From Publishers Weekly

America is perceived as not having a foreign policy tradition, contends Mead (Mortal Splendor: The American Empire in Transition), a senior fellow at the Council on Foreign Relations. In fact, Mead contends, there are actually four contrasting schools of foreign policy: a "Hamiltonian" concern with U.S. economic well-being at home and abroad; a "Wilsonian" impulse to promulgate U.S. values throughout the world; a "Jeffersonian" focus on protecting American democracy in a perilous world; and a bellicose, populist "Jacksonian" commitment to preserving U.S. interests and honor in the world. As Mead's detailed historical analysis of the origin and development of these schools shows, each has its strengths and faults if Wilsonians are too idealistic, Jacksonians are too suspicious of the world but each keeps the other in check, assuring no single school will dominate and that a basic consensus among them will be achieved, as was the case during the Cold War. As the Cold War ended, however, and the world became more complex, consensus ended. Hamiltonians and Wilsonians saw the opportunity to mold the economy and morality of the world in the U.S. image, but Jeffersonian doubt about foreign action in places like Bosnia, and Jacksonian popular suspicions of organizations like the WTO soon challenged such grandiose plans. Mead worries that U.S. foreign policy is too unfocused today and suggests we could learn much from the interactions in the past of the four schools, a complex history he ably unfolds. 8 pages of photos not seen by PW. (Nov. 8) Forecast: With foreign policy at the forefront after September 11, this could help shape discussions of U.S. response; expect serious interest.

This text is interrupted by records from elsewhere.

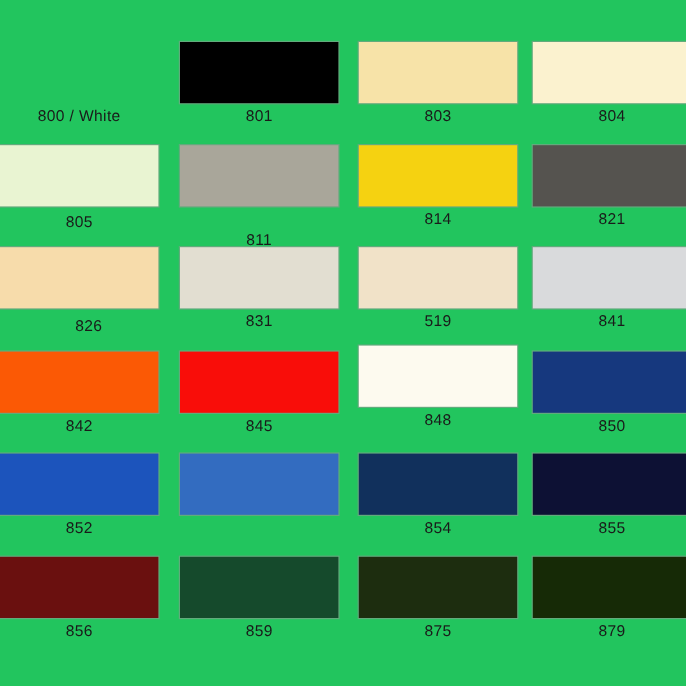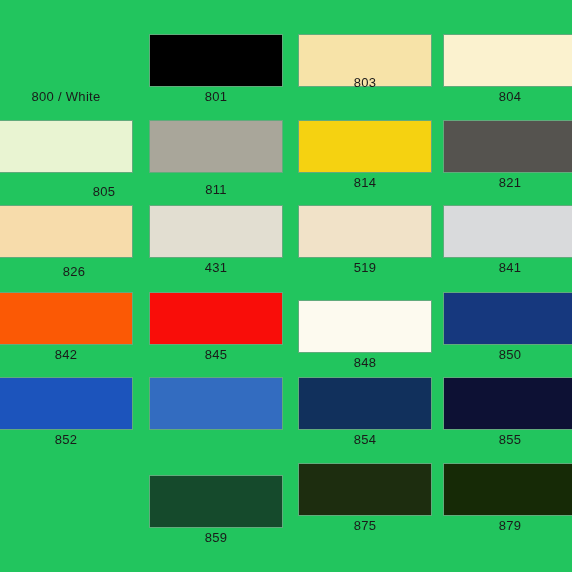--- a/index.html
+++ b/index.html
@@ -67,67 +67,67 @@
   <div class="swatch-grid" style="background: #22c55e;">
       <div class="swatch-cell no-chip" style="left: 0px; top: 35px;">
         <div class="swatch-label" style="width: 132px; top: 53px;">800 / White</div>
       </div>
       <div class="swatch-cell" style="left: 150px; top: 35px;">
         <div class="swatch-chip bordered" title="#000000" style="background: rgb(0, 0, 0); width: 132px; height: 51px;"></div>
         <div class="swatch-label" style="width: 132px; top: 53px;">801</div>
       </div>
       <div class="swatch-cell" style="left: 299px; top: 35px;">
         <div class="swatch-chip bordered" title="#f7e3a8" style="background: rgb(247, 227, 168); width: 132px; height: 51px;"></div>
-        <div class="swatch-label" style="width: 132px; top: 39px;">803</div>
+        <div class="swatch-label" style="width: 132px; top: 53px;">803</div>
       </div>
       <div class="swatch-cell" style="left: 444px; top: 35px;">
         <div class="swatch-chip bordered" title="#fbf2cf" style="background: rgb(251, 242, 207); width: 132px; height: 51px;"></div>
         <div class="swatch-label" style="width: 132px; top: 53px;">804</div>
       </div>
       <div class="swatch-cell" style="left: 0px; top: 121px;">
         <div class="swatch-chip bordered" title="#e9f4d2" style="background: rgb(233, 244, 210); width: 132px; height: 51px;"></div>
-        <div class="swatch-label" style="width: 132px; top: 62px; margin-left: 38px;">805</div>
+        <div class="swatch-label" style="width: 132px; top: 55px;">805</div>
       </div>
       <div class="swatch-cell" style="left: 150px; top: 121px;">
         <div class="swatch-chip bordered" title="#a9a69a" style="background: rgb(169, 166, 154); width: 132px; height: 51px;"></div>
-        <div class="swatch-label" style="width: 132px; top: 60px;">811</div>
+        <div class="swatch-label" style="width: 132px; top: 70px;">811</div>
       </div>
       <div class="swatch-cell" style="left: 299px; top: 121px;">
         <div class="swatch-chip bordered" title="#f5d211" style="background: rgb(245, 210, 17); width: 132px; height: 51px;"></div>
         <div class="swatch-label" style="width: 132px; top: 53px;">814</div>
       </div>
       <div class="swatch-cell" style="left: 444px; top: 121px;">
         <div class="swatch-chip bordered" title="#55534f" style="background: rgb(85, 83, 79); width: 132px; height: 51px;"></div>
         <div class="swatch-label" style="width: 132px; top: 53px;">821</div>
       </div>
       <div class="swatch-cell" style="left: 0px; top: 206px;">
         <div class="swatch-chip bordered" title="#f7dcab" style="background: rgb(247, 220, 171); width: 132px; height: 51px;"></div>
         <div class="swatch-label" style="width: 132px; top: 57px; margin-left: 8px;">826</div>
       </div>
       <div class="swatch-cell" style="left: 150px; top: 206px;">
         <div class="swatch-chip bordered" title="#e2ded1" style="background: rgb(226, 222, 209); width: 132px; height: 51px;"></div>
-        <div class="swatch-label" style="width: 132px; top: 53px;">431</div>
+        <div class="swatch-label" style="width: 132px; top: 53px;">831</div>
       </div>
       <div class="swatch-cell" style="left: 299px; top: 206px;">
         <div class="swatch-chip bordered" title="#f1e2c8" style="background: rgb(241, 226, 200); width: 132px; height: 51px;"></div>
         <div class="swatch-label" style="width: 132px; top: 53px;">519</div>
       </div>
       <div class="swatch-cell" style="left: 444px; top: 206px;">
         <div class="swatch-chip bordered" title="#d9dadc" style="background: rgb(217, 218, 220); width: 132px; height: 51px;"></div>
         <div class="swatch-label" style="width: 132px; top: 53px;">841</div>
       </div>
       <div class="swatch-cell" style="left: 0px; top: 293px;">
         <div class="swatch-chip bordered" title="#fb5905" style="background: rgb(251, 89, 5); width: 132px; height: 51px;"></div>
         <div class="swatch-label" style="width: 132px; top: 53px;">842</div>
       </div>
       <div class="swatch-cell" style="left: 150px; top: 293px;">
         <div class="swatch-chip bordered" title="#f90d09" style="background: rgb(249, 13, 9); width: 132px; height: 51px;"></div>
         <div class="swatch-label" style="width: 132px; top: 53px;">845</div>
       </div>
-      <div class="swatch-cell" style="left: 299px; top: 301px;">
+      <div class="swatch-cell" style="left: 299px; top: 288px;">
         <div class="swatch-chip bordered" title="#fdfaef" style="background: rgb(253, 250, 239); width: 132px; height: 51px;"></div>
         <div class="swatch-label" style="width: 132px; top: 53px;">848</div>
       </div>
       <div class="swatch-cell" style="left: 444px; top: 293px;">
         <div class="swatch-chip bordered" title="#16387e" style="background: rgb(22, 56, 126); width: 132px; height: 51px;"></div>
         <div class="swatch-label" style="width: 132px; top: 53px;">850</div>
       </div>
       <div class="swatch-cell" style="left: 0px; top: 378px;">
         <div class="swatch-chip bordered" title="#1c54bc" style="background: rgb(28, 84, 188); width: 132px; height: 51px;"></div>
         <div class="swatch-label" style="width: 132px; top: 53px;">852</div>
@@ -136,21 +136,25 @@
         <div class="swatch-chip bordered" title="#336cc0" style="background: rgb(51, 108, 192); width: 132px; height: 51px;"></div>
       </div>
       <div class="swatch-cell" style="left: 299px; top: 378px;">
         <div class="swatch-chip bordered" title="#11305c" style="background: rgb(17, 48, 92); width: 132px; height: 51px;"></div>
         <div class="swatch-label" style="width: 132px; top: 53px;">854</div>
       </div>
       <div class="swatch-cell" style="left: 444px; top: 378px;">
         <div class="swatch-chip bordered" title="#0d1134" style="background: rgb(13, 17, 52); width: 132px; height: 51px;"></div>
         <div class="swatch-label" style="width: 132px; top: 53px;">855</div>
       </div>
-      <div class="swatch-cell" style="left: 150px; top: 476px;">
+      <div class="swatch-cell" style="left: 0px; top: 464px;">
+        <div class="swatch-chip bordered" title="#6a100f" style="background: rgb(106, 16, 15); width: 132px; height: 51px;"></div>
+        <div class="swatch-label" style="width: 132px; top: 53px;">856</div>
+      </div>
+      <div class="swatch-cell" style="left: 150px; top: 464px;">
         <div class="swatch-chip bordered" title="#154a2c" style="background: rgb(21, 74, 44); width: 132px; height: 51px;"></div>
         <div class="swatch-label" style="width: 132px; top: 53px;">859</div>
       </div>
       <div class="swatch-cell" style="left: 299px; top: 464px;">
         <div class="swatch-chip bordered" title="#1d2d0f" style="background: rgb(29, 45, 15); width: 132px; height: 51px;"></div>
         <div class="swatch-label" style="width: 132px; top: 53px;">875</div>
       </div>
       <div class="swatch-cell" style="left: 444px; top: 464px;">
         <div class="swatch-chip bordered" title="#162a06" style="background: rgb(22, 42, 6); width: 132px; height: 51px;"></div>
         <div class="swatch-label" style="width: 132px; top: 53px;">879</div>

Copyright 2001 Cahners Business Information, Inc.

From Library Journal

A senior fellow for foreign policy at the Council on Foreign Relations, Mead (Mortal Splendor: The American Empire in Transition) follows in the footsteps of Walter McDougall in Promised Land, Crusader State (Houghton, 1997). Like McDougall, he points out that the United States contrary to the received wisdom was awash in diplomacy from its birth throughout the supposedly isolationist 19th century. But Mead sets himself a broader task. Why, he asks, does the United States still suffer from a reputation for na?vet? despite its meteoric ascent to world power? The author traces European puzzlement at Americans' stubborn independence, aversion to state power, and obsession with commerce. Like other historians, Mead discerns several schools of thought that vie for supremacy within the American diplomatic tradition: Hamilton's preoccupation with commerce, Jefferson's watchfulness over the Republic's founding principles, Jackson's obsession with military strength, and Wilson's pursuit of a just world order. The beneficial interplay of these principles, says Mead, has yielded the most successful foreign policy in history. Largely celebratory and sure to be controversial, this work belongs in all library collections. James R. Holmes, Ph.D. Candidate, Fletcher Sch. of Law & Diplomacy, Tufts Univ., Medford, MA
Copyright 2001 Reed Business Information, Inc.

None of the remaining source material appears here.